§ **Exercise goal**:
Which lines in the data below contain the word "Pants"? Return each of them.

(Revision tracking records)

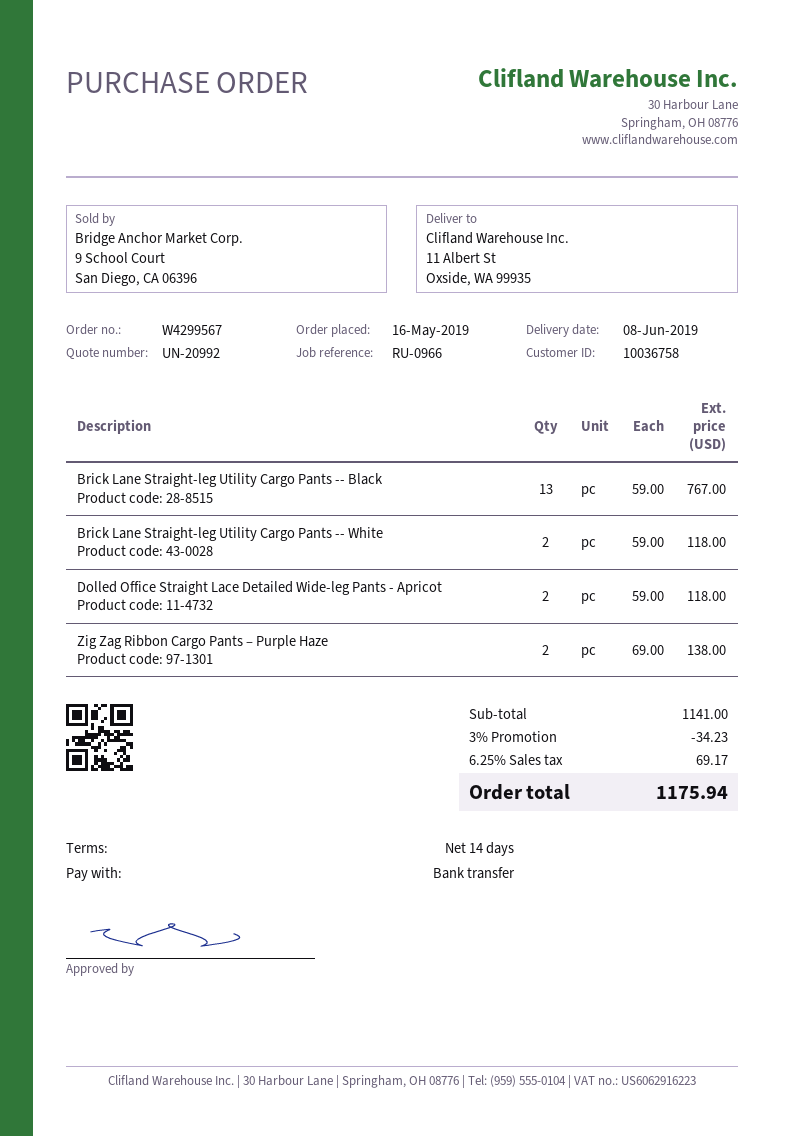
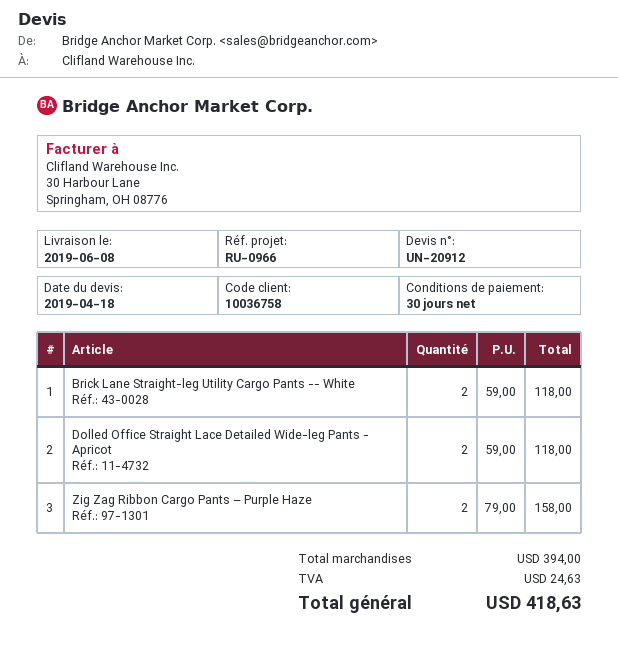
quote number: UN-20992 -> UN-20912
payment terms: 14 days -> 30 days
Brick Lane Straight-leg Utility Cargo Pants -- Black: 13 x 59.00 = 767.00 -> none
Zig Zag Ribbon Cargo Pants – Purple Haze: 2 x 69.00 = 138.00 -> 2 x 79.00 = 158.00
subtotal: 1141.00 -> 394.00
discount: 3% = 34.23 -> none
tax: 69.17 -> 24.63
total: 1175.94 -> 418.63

§ **Reply to the task**:
Brick Lane Straight-leg Utility Cargo Pants -- Black: 13 x 59.00 = 767.00 -> none
Zig Zag Ribbon Cargo Pants – Purple Haze: 2 x 69.00 = 138.00 -> 2 x 79.00 = 158.00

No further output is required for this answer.